* THE PROBLEM: The lines from the one containing "- Last Updated By/Date - July 17th, 2023" through the end of the entries are what to output; reproduce them exactly and add nothing.

··········

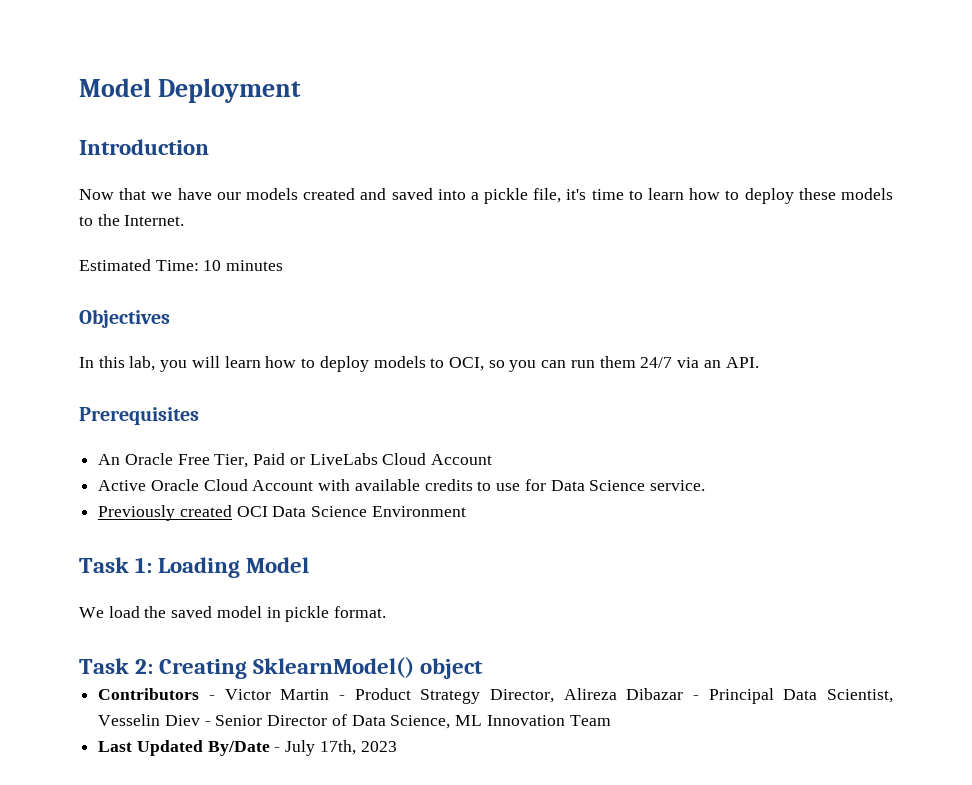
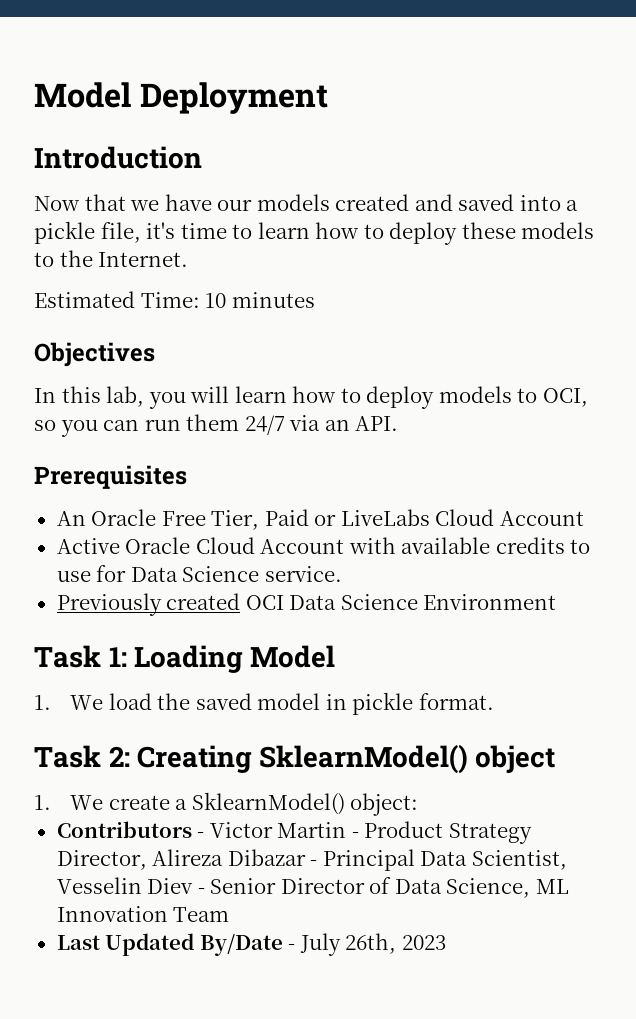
- We load the saved model in pickle format.
+ 1. We load the saved model in pickle format.
+ 1. We create a SklearnModel() object:
- Last Updated By/Date - July 17th, 2023
+ Last Updated By/Date - July 26th, 2023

··········

* SOLVED PROBLEM:
- Last Updated By/Date - July 17th, 2023
+ Last Updated By/Date - July 26th, 2023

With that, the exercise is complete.